Late Friday evening, SpaceX issued a press release confirming what the company’s CEO, Elon Musk, announced earlier in the day: that the company was filing suit to protest the Air Force’s block buy EELV contract with United Launch Alliance (ULA). Besides going over the rationale for their protest, the company also used the release to announce the creation of a new website, “Freedom to Launch,” and said that it would post the official protest document on the site on Monday.
Initially, the site showed a countdown clock set to hit zero at noon Eastern time on Monday. However, by early Monday morning, the countdown had been replaced with a “Launching Soon” notice; by late Monday afternoon, there was no sign of the protest document. A spokesperson representing SpaceX said that the company was still planning to file the protest document Monday, but would not be posting it to the website. Instead, the protest document will be available through the Court of Federal Claims’ computer system within 48 hours. (The spokesperson confirmed early Monday evening that the complaint had, in fact, been formally filed with the court.)
ULA, meanwhile, issued its own statement about the suit late Monday, emphasizing both the cost savings that it argues the block buy will create, as well as ULA’s position as the sole EELV-class launch provider certified by the Air Force. “EELV continues to be the most successful DOD acquisition program of the past few decades,” the release stated. “Launches have been delivered on schedule, meeting or exceeding all performance requirements, and exceeding cost reduction goals.”
The release, though, also intended to shore up one area of concern about ULA’s EELV contract: its use of Russian-manufactured RD-180 engines for the Atlas V. The release stated, as ULA officials have in the recent past, that it maintains a stockpile of engines that would cover two years’ worth of launches “and would be able to transition other mission commitments to our Delta rockets if an emergent need develops.” Also, as The Hill reported a few days ago, ULA has changed the way it received RD-180 engines from NPO Energomash, replacing a single large annual shipment with two smaller shipments later this year.
While the Air Force awaits SpaceX’s formal complaint, it’s also facing complaints of a different kind from a senator. Late Friday, Sen. John McCain (R-AZ) published on his website a letter he sent to Secretary of the Air Force Deborah Lee James regarding EELV competition. In the letter, he asked for clarification from James about testimony she gave before the Senate Armed Services Committee earlier in the month, expressing doubts about her explanation for the reasons behind the 36-core block buy contract. Without explicitly naming SpaceX, McCain suggested that James’s comments from that hearing that “that no new entrant is qualified to perform ‘heavier’ launches is misleading and possibly false.”

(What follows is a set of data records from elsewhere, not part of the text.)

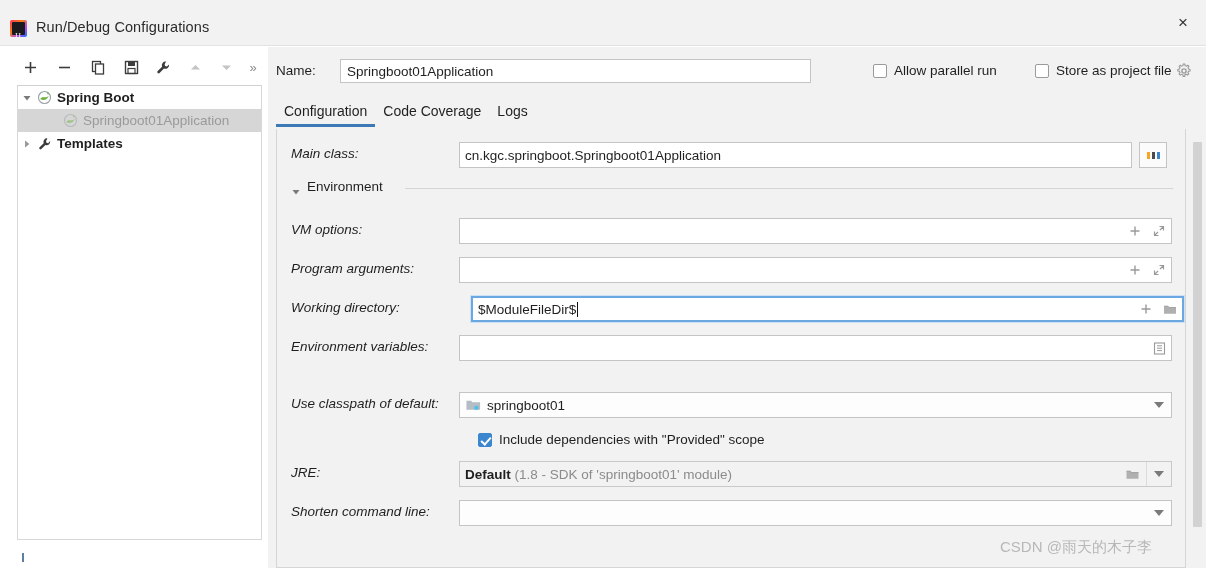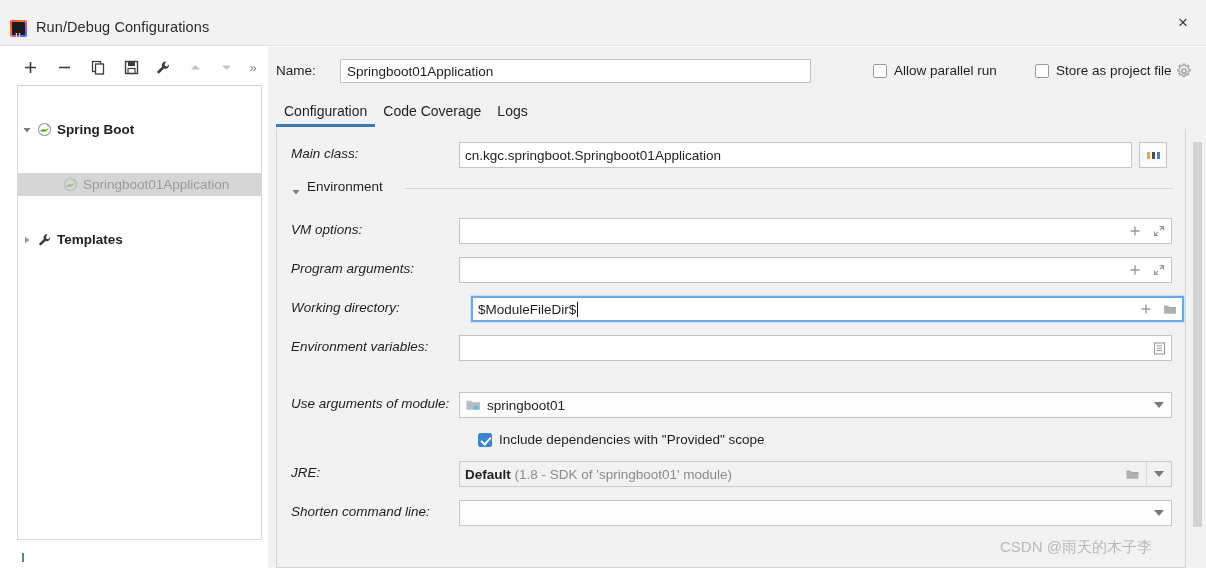--- a/index.html
+++ b/index.html
@@ -92,7 +92,6 @@
     display: flex; align-items: center;
     cursor: pointer;
     font-size: 13.5px;
-    margin-top: 32px;
   }
   .tree-row.selected { background: #d6d6d6; }
   .tw {

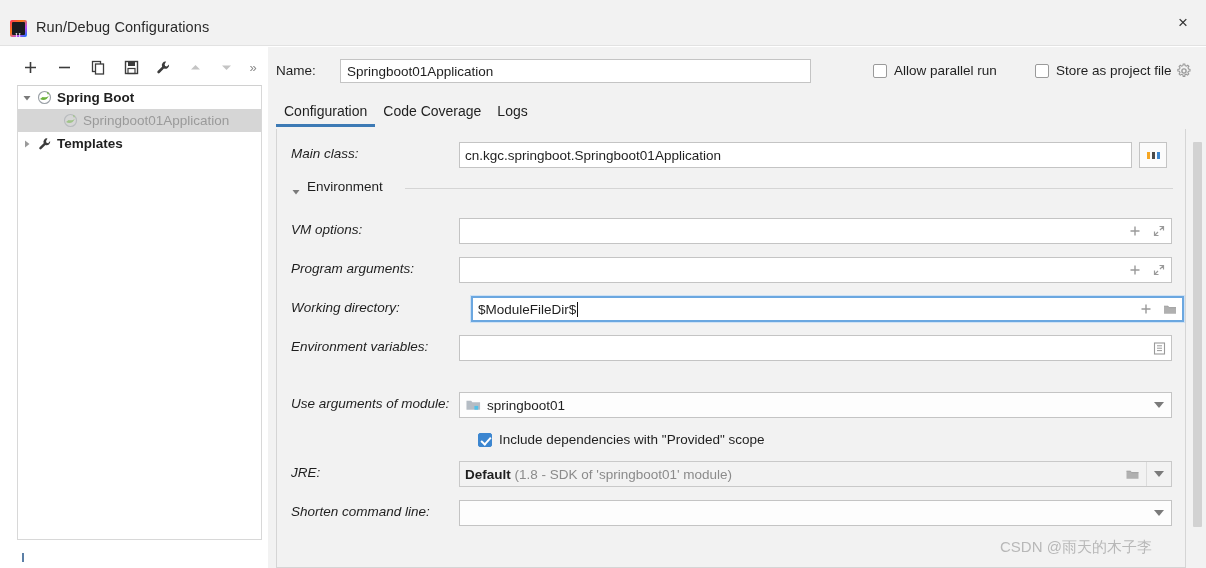--- a/index.html
+++ b/index.html
@@ -571,7 +571,7 @@
       </div>
 
       <div class="row" style="top:263px">
-        <div class="row-label">Use arguments of module:</div>
+        <div class="row-label">Use classpath of default:</div>
         <div class="field combo" style="left:182px; width:713px;">
           <span class="icon-btn" style="margin-right:6px">
             <svg width="15" height="14" viewBox="0 0 16 14">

McCain’s office also included in the release a letter from the senator to Defense Department Inspector General Jon Rymer, asking him to “independently review recent developments in the EELV program,” such as the reduction in the number of launches set aside for competition, and whether the block buy award “put at risk competitive launches to satisfy the Air Force’s obligation to perform contractually as to the 36 sole-source launches.”